Part of the Council’s discernment work is to define the congregation’s present reality. Charles Olson in his book Transforming Church Boards into Communities of Spiritual Leaders points out that the council’s culture is an important area to define reality in. Only when the council names this reality can it move toward becoming a community of spiritual, discerning leaders.
In the previous post, we looked at 5 different types of cultures that define the shape of councils: the Advisory Culture, the Political Culture, the Broker Culture, the Bureaucratic Culture, and the Managerial Culture. In this post we’ll look at three more cultures.
This culture is often powerful in the church that draws its leadership from the corporate world. The corporate culture wants to bring in the measures and efficiencies of a business to make the church run more smoothly. The pastor becomes the CEO; he is to create a winning vision, a winning product, and a winning team. Failure to do so will end the pastor’s tenure.
This culture is a planning culture. The board seeks to find the right strategic plan to bring the congregation where it needs to be. This board works with Management by Objective and focuses on business tools to move itself forward. The focus here is less on prayer and more on strategy.

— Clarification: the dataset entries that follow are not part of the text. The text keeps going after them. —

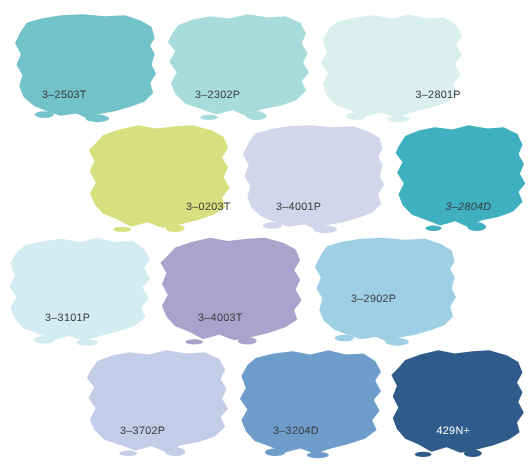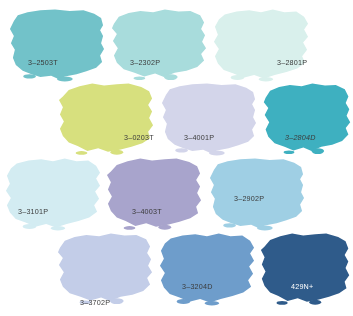--- a/index.html
+++ b/index.html
@@ -66,29 +66,29 @@
       </svg>
     </div>
     <div class="swatch-label" style="left: 184px; top: 133px; color: rgb(59, 59, 59);">3–4001P</div>
     <div class="swatch" style="left: 262px; top: 82px; width: 90px; height: 72px;">
       <svg viewBox="0 0 100 100" width="90" height="72" preserveAspectRatio="none">
         <path d="M 4,22 L 9,12 L 19,7 L 31,4 L 44,6 L 56,2 L 70,5 L 82,4 L 92,10 L 96,20 L 93,29 L 97,38 L 94,47 L 98,56 L 93,64 L 96,73 L 89,82 L 78,87 L 66,90 L 55,96 L 46,91 L 35,95 L 25,90 L 14,85 L 7,76 L 4,66 L 8,56 L 3,46 L 7,36 L 2,28 Z" fill="#3eb0c0"></path>
         <ellipse cx="62" cy="96" rx="7" ry="4" fill="#3eb0c0"></ellipse>
         <ellipse cx="30" cy="97.5" rx="6" ry="2.5" fill="#3eb0c0"></ellipse>
       </svg>
     </div>
-    <div class="swatch-label" style="left: 285px; top: 133px; color: rgb(59, 59, 59); font-style: italic;">3–2804D</div>
+    <div class="swatch-label" style="left: 297px; top: 133px; color: rgb(59, 59, 59); font-style: italic;">3–2804D</div>
     <div class="swatch" style="left: 4px; top: 157px; width: 98px; height: 72px;">
       <svg viewBox="0 0 100 100" width="98" height="72" preserveAspectRatio="none">
         <path d="M 7,16 L 13,9 L 25,5 L 38,3 L 50,6 L 62,2 L 74,6 L 86,5 L 94,12 L 98,22 L 94,30 L 98,40 L 93,48 L 97,58 L 92,67 L 95,76 L 87,84 L 76,89 L 64,93 L 53,98 L 43,93 L 32,97 L 22,91 L 12,86 L 6,77 L 3,67 L 7,57 L 2,47 L 6,37 L 3,26 Z" fill="#d3ecf2"></path>
         <ellipse cx="55" cy="99" rx="7.5" ry="3" fill="#d3ecf2"></ellipse>
         <ellipse cx="26" cy="96.5" rx="7" ry="3.5" fill="#d3ecf2"></ellipse>
       </svg>
     </div>
-    <div class="swatch-label" style="left: 18px; top: 207px; color: rgb(59, 59, 59); text-align: right;">3–3101P</div>
+    <div class="swatch-label" style="left: 30px; top: 207px; color: rgb(59, 59, 59); text-align: right;">3–3101P</div>
     <div class="swatch" style="left: 106px; top: 157px; width: 98px; height: 72px;">
       <svg viewBox="0 0 100 100" width="98" height="72" preserveAspectRatio="none">
         <path d="M 5,20 L 11,11 L 22,6 L 35,2 L 47,5 L 60,3 L 72,2 L 85,7 L 93,13 L 96,23 L 92,32 L 96,41 L 93,50 L 97,60 L 92,69 L 94,78 L 86,85 L 75,90 L 63,94 L 51,97 L 41,92 L 30,96 L 20,89 L 11,84 L 5,75 L 2,65 L 6,55 L 2,45 L 5,35 L 1,25 Z" fill="#a8a4cc"></path>
         <ellipse cx="60" cy="97.5" rx="6.5" ry="3.5" fill="#a8a4cc"></ellipse>
         <ellipse cx="24" cy="98.5" rx="6" ry="2.5" fill="#a8a4cc"></ellipse>
       </svg>
     </div>
     <div class="swatch-label" style="left: 132px; top: 207px; color: rgb(59, 59, 59);">3–4003T</div>
     <div class="swatch" style="left: 208px; top: 157px; width: 98px; height: 72px;">
       <svg viewBox="0 0 100 100" width="98" height="72" preserveAspectRatio="none">
@@ -98,21 +98,21 @@
       </svg>
     </div>
     <div class="swatch-label" style="left: 234px; top: 194px; color: rgb(59, 59, 59);">3–2902P</div>
     <div class="swatch" style="left: 56px; top: 232px; width: 98px; height: 72px;">
       <svg viewBox="0 0 100 100" width="98" height="72" preserveAspectRatio="none">
         <path d="M 4,22 L 9,12 L 19,7 L 31,4 L 44,6 L 56,2 L 70,5 L 82,4 L 92,10 L 96,20 L 93,29 L 97,38 L 94,47 L 98,56 L 93,64 L 96,73 L 89,82 L 78,87 L 66,90 L 55,96 L 46,91 L 35,95 L 25,90 L 14,85 L 7,76 L 4,66 L 8,56 L 3,46 L 7,36 L 2,28 Z" fill="#c3cde8"></path>
         <ellipse cx="62" cy="96" rx="7" ry="4" fill="#c3cde8"></ellipse>
         <ellipse cx="30" cy="97.5" rx="6" ry="2.5" fill="#c3cde8"></ellipse>
       </svg>
     </div>
-    <div class="swatch-label" style="left: 80px; top: 282px; color: rgb(59, 59, 59); margin-top: 16px;">3–3702P</div>
+    <div class="swatch-label" style="left: 80px; top: 282px; color: rgb(59, 59, 59);">3–3702P</div>
     <div class="swatch" style="left: 158px; top: 232px; width: 98px; height: 72px;">
       <svg viewBox="0 0 100 100" width="98" height="72" preserveAspectRatio="none">
         <path d="M 7,16 L 13,9 L 25,5 L 38,3 L 50,6 L 62,2 L 74,6 L 86,5 L 94,12 L 98,22 L 94,30 L 98,40 L 93,48 L 97,58 L 92,67 L 95,76 L 87,84 L 76,89 L 64,93 L 53,98 L 43,93 L 32,97 L 22,91 L 12,86 L 6,77 L 3,67 L 7,57 L 2,47 L 6,37 L 3,26 Z" fill="#6e9dcb"></path>
         <ellipse cx="55" cy="99" rx="7.5" ry="3" fill="#6e9dcb"></ellipse>
         <ellipse cx="26" cy="96.5" rx="7" ry="3.5" fill="#6e9dcb"></ellipse>
       </svg>
     </div>
     <div class="swatch-label" style="left: 182px; top: 282px; color: rgb(59, 59, 59);">3–3204D</div>
     <div class="swatch" style="left: 260px; top: 232px; width: 92px; height: 72px;">
       <svg viewBox="0 0 100 100" width="92" height="72" preserveAspectRatio="none">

This culture is about keeping the rules of procedure. It knows Robert’s Rules of Order well and lives by them. The concern is less about what God is calling us to do and more about if we have done everything decently and in good order.
Many of these cultures that councils exhibit have important and helpful tools for the council to use. Sometimes councils combine several different cultures with one of them predominating.
When you reflect on your council, which of these cultures or combination of cultures defines your reality as you do your work?